- Born: 1941 Munich, Nazi Germany
- Died: 3 January 1984 (aged 42–43) Rio de Janeiro, Brazil
- Cause of death: Ballistic trauma
- Occupations: Author, journalist
- Known for: Victim of unsolved murder

= Karl Brugger =

German foreign correspondent for the ARD network and author

Karl Brugger (1941, Munich – 3 January 1984, Rio de Janeiro) was a German foreign correspondent for the ARD network and author, best known for his book The Chronicle of Akakor about the alleged lost city of Akakor that was published in 1976.

== Biography ==
Brugger was born in Munich and studied journalism and contemporary history there and in Paris.
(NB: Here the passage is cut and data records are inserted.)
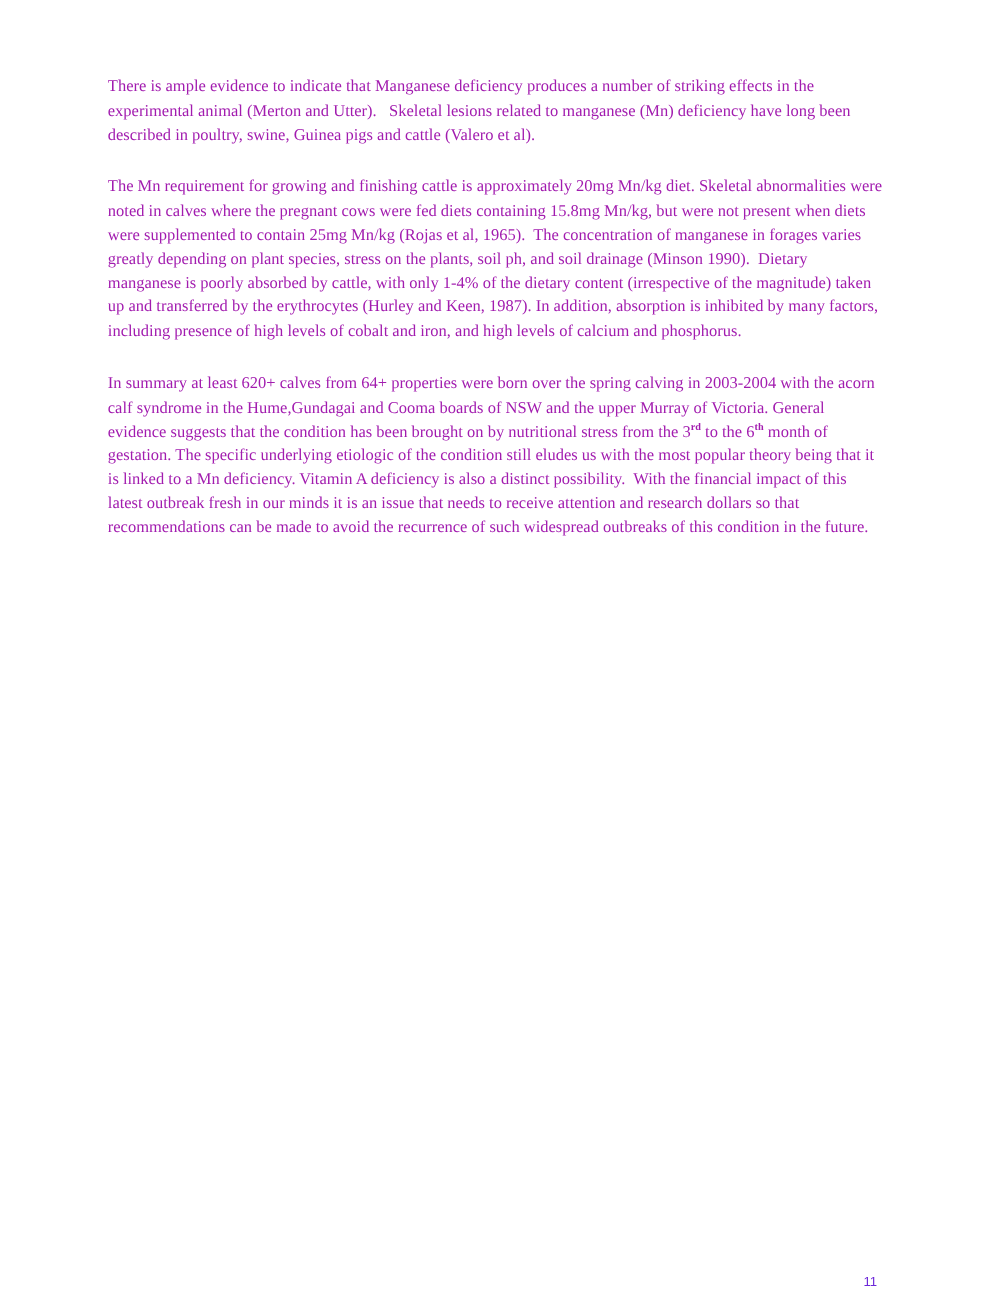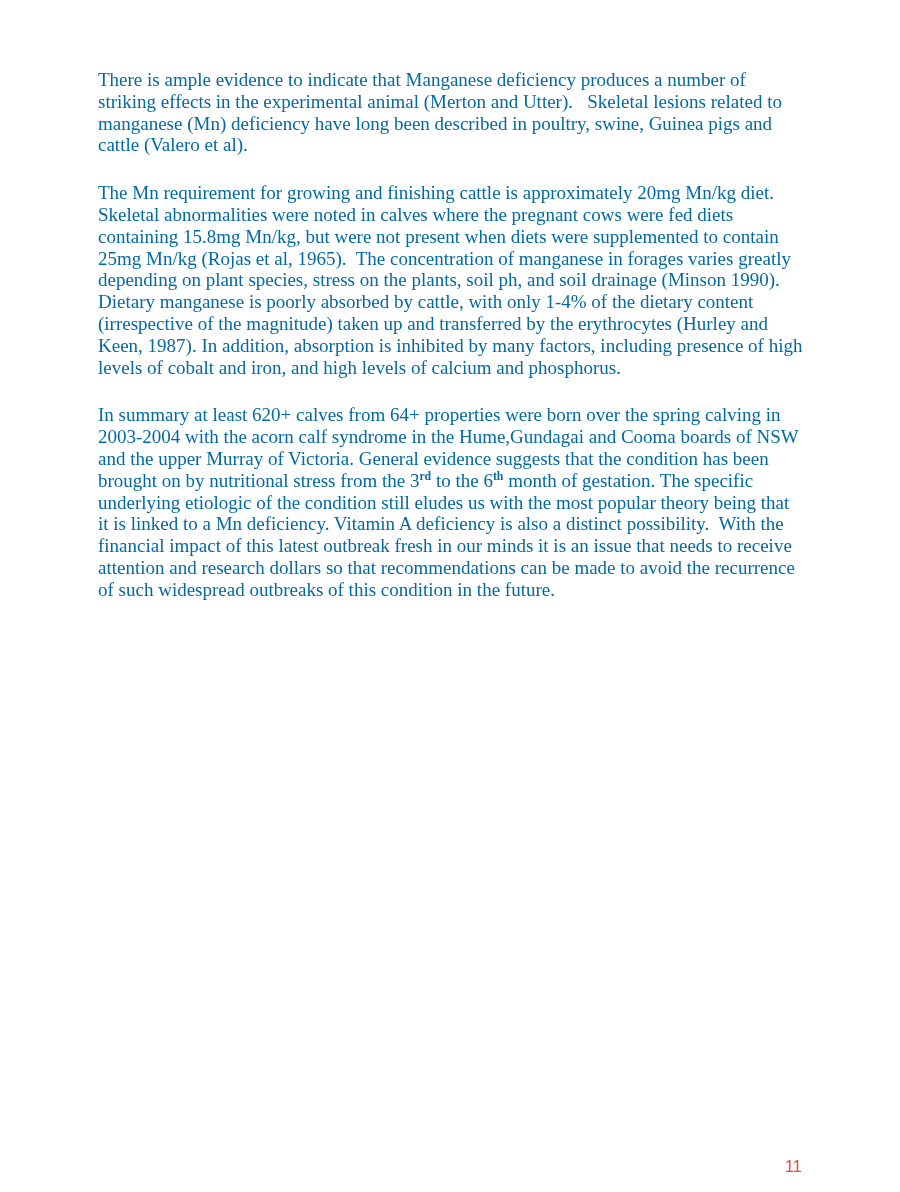--- a/index.html
+++ b/index.html
@@ -17,39 +17,39 @@
   }
   .content {
     position: absolute;
     left: 98px;
     top: 69px;
     width: 706px;
   }
   .para {
     margin: 0 0 26px 0;
     font-family: "Liberation Serif", serif;
-    font-size: 19px;
+    font-size: 15px;
     line-height: 21.8px;
-    color: #0369a1;
+    color: #a21caf;
     text-align: left;
     white-space: pre-wrap;
   }
   .para sup {
     font-size: 0.62em;
     line-height: 0;
     vertical-align: super;
     font-weight: bold;
   }
   .page-number {
     position: absolute;
     left: 785px;
     top: 1158px;
     font-family: "Liberation Sans", sans-serif;
-    font-size: 16px;
-    color: #ef4444;
+    font-size: 12px;
+    color: #6d28d9;
   }
 </style>
 </head>
 <body>
 
 <div class="page">
   <div class="content">
     <p class="para">There is ample evidence to indicate that Manganese deficiency produces a number of striking effects in the experimental animal (Merton and Utter).   Skeletal lesions related to manganese (Mn) deficiency have long been described in poultry, swine, Guinea pigs and cattle (Valero et al).</p>
     <p class="para">The Mn requirement for growing and finishing cattle is approximately 20mg Mn/kg diet. Skeletal abnormalities were noted in calves where the pregnant cows were fed diets containing 15.8mg Mn/kg, but were not present when diets were supplemented to contain 25mg Mn/kg (Rojas et al, 1965).  The concentration of manganese in forages varies greatly depending on plant species, stress on the plants, soil ph, and soil drainage (Minson 1990).  Dietary manganese is poorly absorbed by cattle, with only 1-4% of the dietary content (irrespective of the magnitude) taken up and transferred by the erythrocytes (Hurley and Keen, 1987). In addition, absorption is inhibited by many factors, including presence of high levels of cobalt and iron, and high levels of calcium and phosphorus.</p>
     <p class="para"><span>In summary at least 620+ calves from 64+ properties were born over the spring calving in 2003-2004 with the acorn calf syndrome in the Hume,Gundagai and Cooma boards of NSW and the upper Murray of Victoria. General evidence suggests that the condition has been brought on by nutritional stress from the 3</span><sup>rd</sup><span> to the 6</span><sup>th</sup><span> month of gestation. The specific underlying etiologic of the condition still eludes us with the most popular theory being that it is linked to a Mn deficiency. Vitamin A deficiency is also a distinct possibility.  With the financial impact of this latest outbreak fresh in our minds it is an issue that needs to receive attention and research dollars so that recommendations can be made to avoid the recurrence of such widespread outbreaks of this condition in the future.</span></p>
On 3 March 1972, while Brugger was a correspondent in Rio, in a tavern of Manaus, the Graças a Deus, met Tatunca Nara, an Indian "cacique", allegedly called the "Prince of Akakor". Brugger worked as a freelance journalist before becoming a correspondent in Brazil for the ARD from 1974.

==Death==
Brugger was killed in Rio de Janeiro on 3 January 1984 after being shot several times, while walking with his friend Ulrich Encke on the Ipanema beach. Neither his killer, nor the motive for his killing, is known. A man named Wolfgang Seibenhaar had thoroughly investigated the mystery of Brugger's murder and was also questioned to if he knew anything about it, but was unable to find out or give any information. It was also believed that his murder was a robbery, but this was later disputed, as nothing was said to have been taken from Brugger.